# Code Description: Data Cleaning and Preprocessing Script

## Purpose
This script is designed to perform initial data cleaning and preprocessing steps on the raw violence data (either 'Casos' or 'Victimas') for the project on Selective and Indiscriminate Violence (VS/VI) in Colombia. Its main goal is to prepare the data for subsequent analysis, metric calculation (Escalation, Intensity), and potential modeling.

## Workflow Stage
This script is in the Data Cleaning / Preprocessing stage. It takes the raw data, likely loaded from the combined DataFrame generated in the previous step, and transforms it into a clean, structured format suitable for further use in the analytical pipeline.

## About
This script will handle common data issues such as missing values, incorrect data types, and inconsistencies. It will standardize column names if necessary and potentially aggregate data by relevant temporal (e.g., month) and geographical (Country, Department, or Region) units, depending on the specific analysis level being targeted. The output will be a cleaned dataset ready for calculating metrics and generating features.


In [1]:
import pandas as pd
import numpy as np
import os
from itertools import product 

Pyarrow will become a required dependency of pandas in the next major release of pandas (pandas 3.0),
(to allow more performant data types, such as the Arrow string type, and better interoperability with other libraries)
but was not found to be installed on your system.
If this would cause problems for you,
please provide us feedback at https://github.com/pandas-dev/pandas/issues/54466
        
  import pandas as pd


### 1. Initial Setup, Library Imports, and Path Configuration
This block performs the initial setup, including importing necessary libraries (pandas, os), defining the path to the raw data folder (one level up in 'Data/raw'), and listing the specific filenames expected for VI and VS violence types. It also defines the list of columns to be extracted from each file.

In [2]:
# Define the path to the folder containing the Excel files.
# Assumes the notebook is in a subfolder and the data is one level up.
# Adjust '../' if your folder structure is different.
data_folder_path = os.path.join(os.getcwd(), '..', 'Data', 'raw','cases') # Example path based on the proposed structure

# Define the list of columns to select from each Excel file.
columns_to_select = [
    "Año",
    "Mes",
    "Día",
    "ID Caso",
    "Municipio",
    "Departamento",
    "Región"
]

# Define the lists of filenames corresponding to each violence type (VI and VS).
# These filenames are used to classify the data.
vi_files = [
    "Casos_Acciones_Belicas_202503.xlsx",
    "Casos_Ataques_a_Poblaciones_202503.xlsx",
    "Casos_Atentados_Terroristas_202503.xlsx",
    "Casos_MInas_202503.xlsx",
    "Casos_Reclutamiento_ninas_ninos_U_202503.xlsx"
]

vs_files = [
    "Caso_ Danos_a_Bienes_Civiles_202503.xlsx", # Note: Check for potential extra space in filename "Caso_ Danos..."
    "Casos_Asesinatos_Selectivo_202503.xlsx",
    "Casos_Desaparicion_Forzada _202503.xlsx", # Note: Check for potential extra space in filename "Desaparicion_Forzada _"
    "Casos_Masacre_202503.xlsx",
    "Casos_Secuestro_202503.xlsx",
    "Casos_Violencia_Sexual_202503.xlsx"
]

# Initialize an empty list to store the processed dataframes from each file.
all_dataframes = []

# Iterate through all files in the specified data folder.
for filename in os.listdir(data_folder_path):
    # Construct the full file path.
    file_path = os.path.join(data_folder_path, filename)
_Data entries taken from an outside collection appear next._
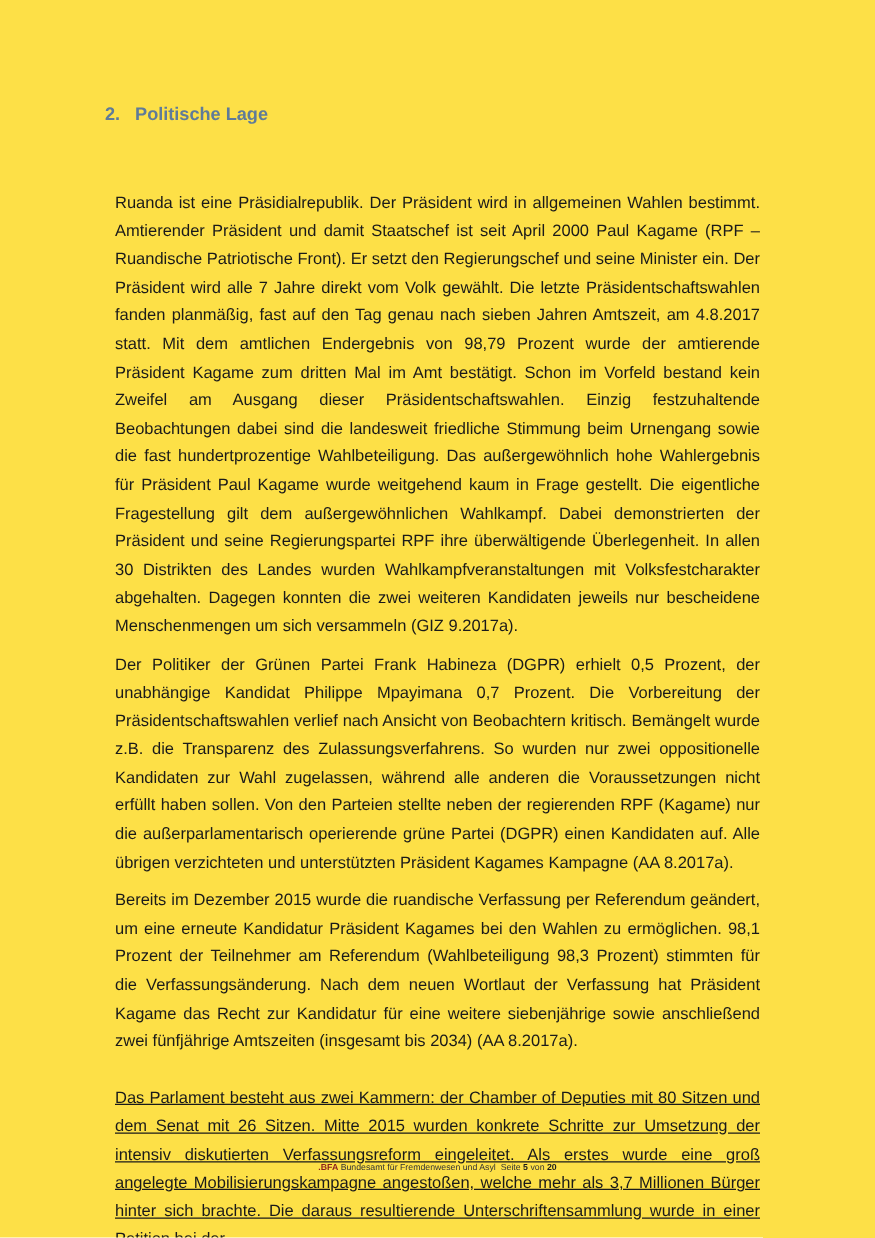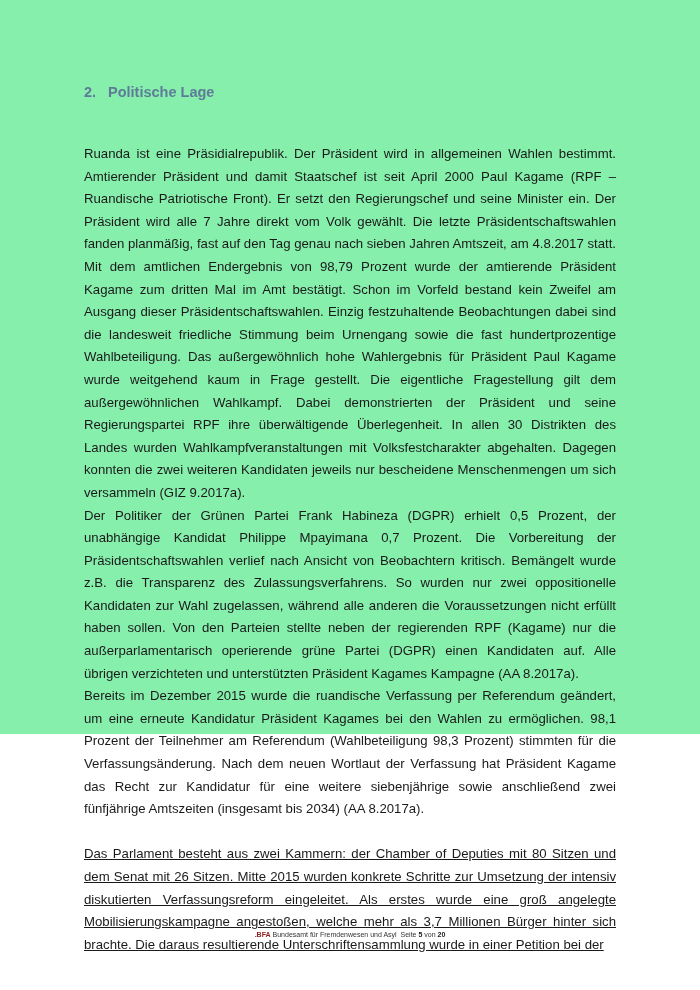--- a/index.html
+++ b/index.html
@@ -18,8 +18,8 @@
     .page {
       position: absolute;
       left: 0; top: 0;
-      width: 700px; height: 734px;
-      background: #86efac;
+      width: 700px; height: 990px;
+      background: #fde047;
     }
     .heading {
       position: absolute;

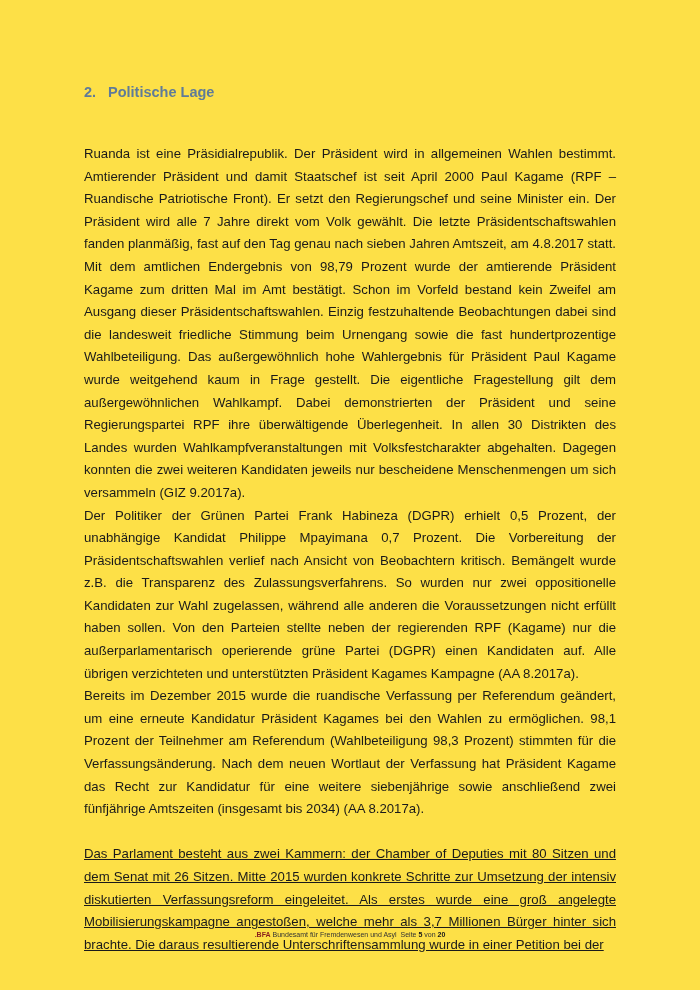--- a/index.html
+++ b/index.html
@@ -44,7 +44,7 @@
       line-height: 22.6px;
     }
     .body-text p {
-      margin: 0;
+      margin: 8px;
       text-align: justify;
       text-align-last: left;
     }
    # Check if the current item is a file and if it's an Excel file.
    if os.path.isfile(file_path) and filename.endswith('.xlsx'):
        print(f"Processing file: {filename}") # Print the filename being processed

        try:
            # Read the Excel file into a pandas DataFrame.
            df = pd.read_excel(file_path)

            # Select only the required columns.
            # Use .copy() to avoid SettingWithCopyWarning later.
            df_selected = df[columns_to_select].copy()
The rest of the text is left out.